Generic structs with field layout specialized depending on generic type #101350

fabianoliver · 2024-04-21T13:48:16Z

fabianoliver
Apr 21, 2024

First of all, apologies in case this is not the right place to discuss - it's not entirely clear to me if this fits better into the Runtime, or csharplang.

It could be quite useful if we were able to tailor the field layout of a generic struct depending on the generic parameter itself.
Would this be possible at all, or would this break any CLR specs? If not, would it need runtime support, or is the runtime in principle already able to handle this & we're "just" missing language features for this?

Motivating example

We currently don't have an out-of-the-box way for unconstrained generic methods to accept or return optional values:

T? ReturnSomething<T>() { /* ... */ }  // Potentially misleading/not very useful return type if T is a value type

In many practical uses cases, it would be useful for ReturnSomething to return T? for ref types, and Nullable<T> for value types - which is not possible.

In practice, that leaves two options:

Have separate overloads that explicitly differentiate between T: class and T: struct

T? ReturnSomething<T>() where T : class { /* ... */ }  // Sensible
T? ReturnSomething<T>(T witness = default) where T : struct { /* ... */ }

Or, introduce some notion of a custom Option<T> type

Option<T> ReturnSomething<T>() { /* ... */ }

The first approach quickly leads to quite an explosion of code and public APIs, and may increase the surface area for bugs as well as require more testing.

The second is much simpler, but carries a performance penalty for reference types. A common Option<T> type likely look quite similar to Nullable<T>, minus the type constraints:

readonly struct Option<T> where T : notnull
{
  private bool _hasValue; // What a shame, we only really need this field if T is a value type
  private T? _value;
}

In the fairly common use case above, this is fairly inefficient for notnull ref types; the _hasValue field isn't needed. Since we can't trim it away though, we're always left with this overhead; in practice, the Option<T> field for ref types is hence twice as large as needed.

The overall effects will surely depend a lot on circumstance. Quite anecdotal, but for one of the projects I'm currently working on, which relies heavily on transformations of optional values, benchmarks suggest a ~15% performance penalty and a ~25% memory penalty on the overall system compared to a solution that indeed specifies every API function for where T : struct and where T : class explicitly.
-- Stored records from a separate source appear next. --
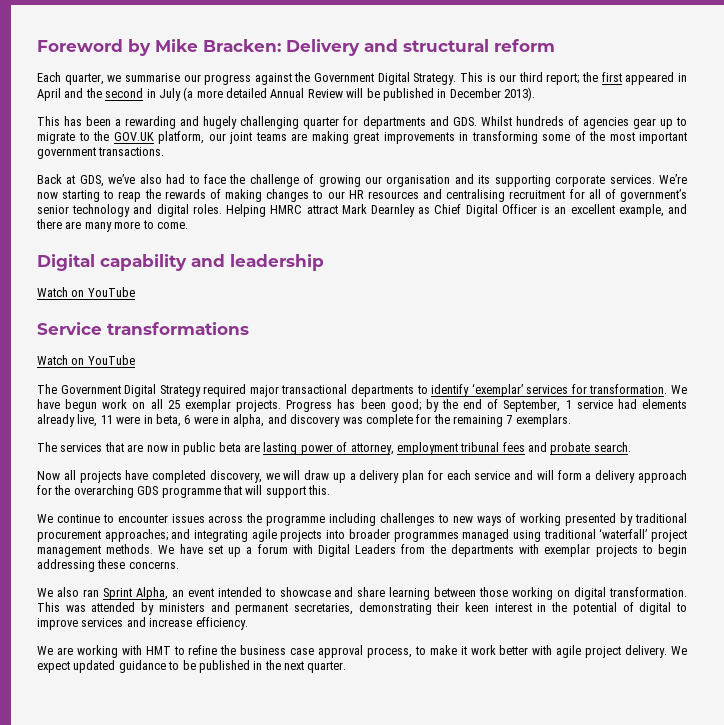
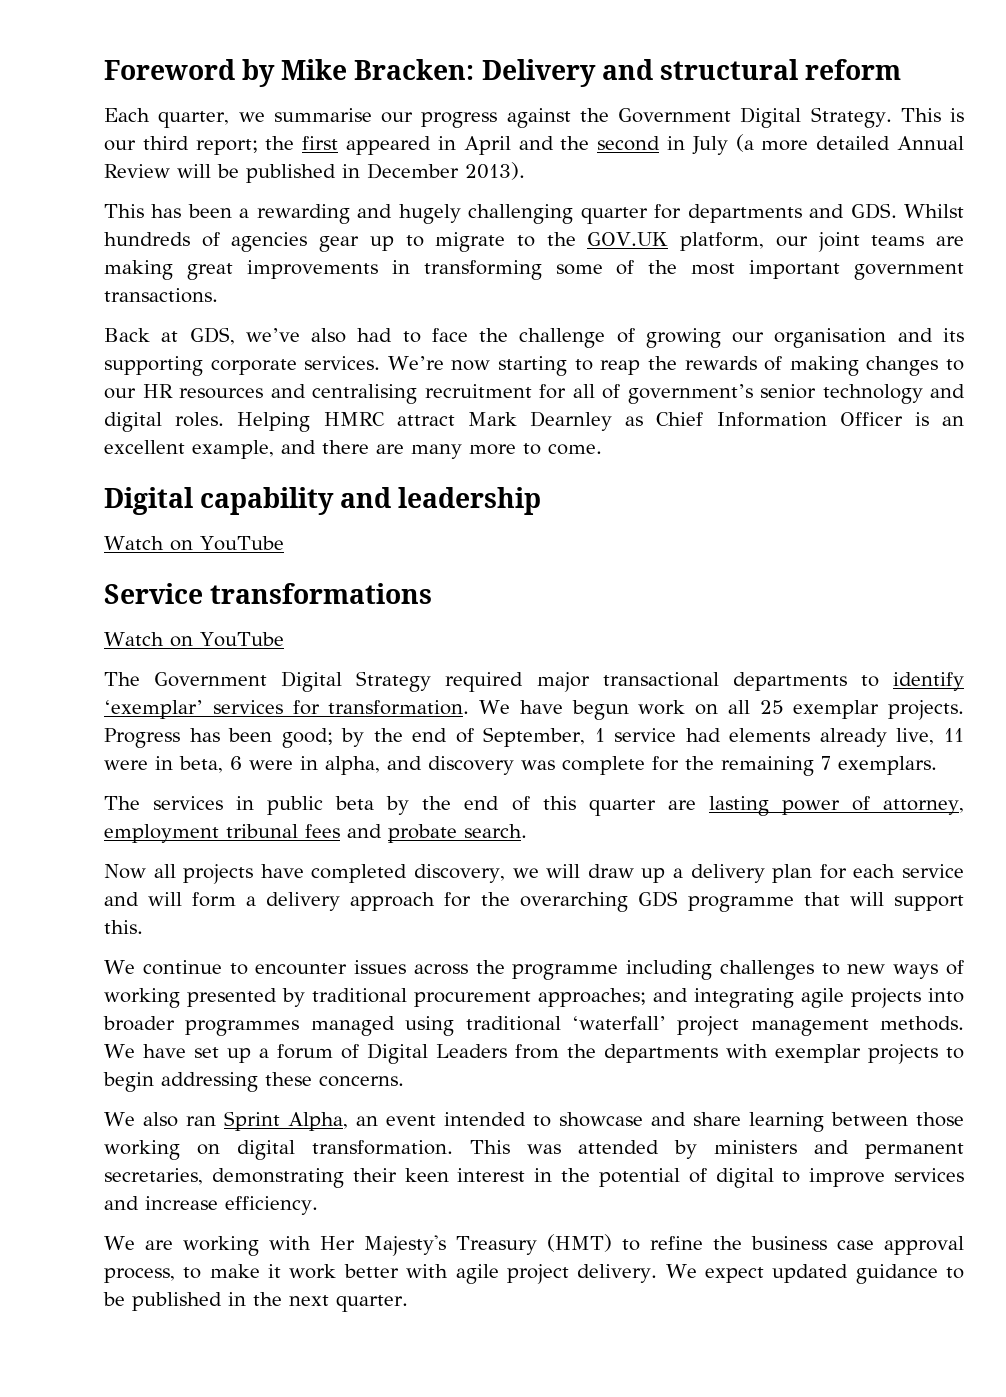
- Helping HMRC attract Mark Dearnley as Chief Digital Officer is an excellent example, and there are many more to come.
+ Helping HMRC attract Mark Dearnley as Chief Information Officer is an excellent example, and there are many more to come.
- The services that are now in public beta are lasting power of attorney, employment tribunal fees and probate search.
+ The services in public beta by the end of this quarter are lasting power of attorney, employment tribunal fees and probate search.
- We have set up a forum with Digital Leaders from the departments with exemplar projects to begin addressing these concerns.
+ We have set up a forum of Digital Leaders from the departments with exemplar projects to begin addressing these concerns.
- We are working with HMT to refine the business case approval process, to make it work better with agile project delivery.
+ We are working with Her Majesty's Treasury (HMT) to refine the business case approval process, to make it work better with agile project delivery.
Now if we could conceptually do something like this instead:

readonly struct Option<T> where T : notnull
{
  [StructDropFieldIfIsRefType<T>] private bool _hasValue;
  private T? _value;
}

We could possibly avoid the complexity of differentiating between structs and ref types explicitly, while incurring significantly less (or possibly even no?) performance & memory penalties for ref types.

Now the specific attribute is very much tailored towards this example case here of course, maybe there's a nicer way to generalize something like this, maybe not even involving attributes at all.

I'd be curious though to hear thoughts though if something like this in principle would ever be feasible - and if so, if there's any wider interest in this, or whether it's a niche use case that wouldn't warrant broader support.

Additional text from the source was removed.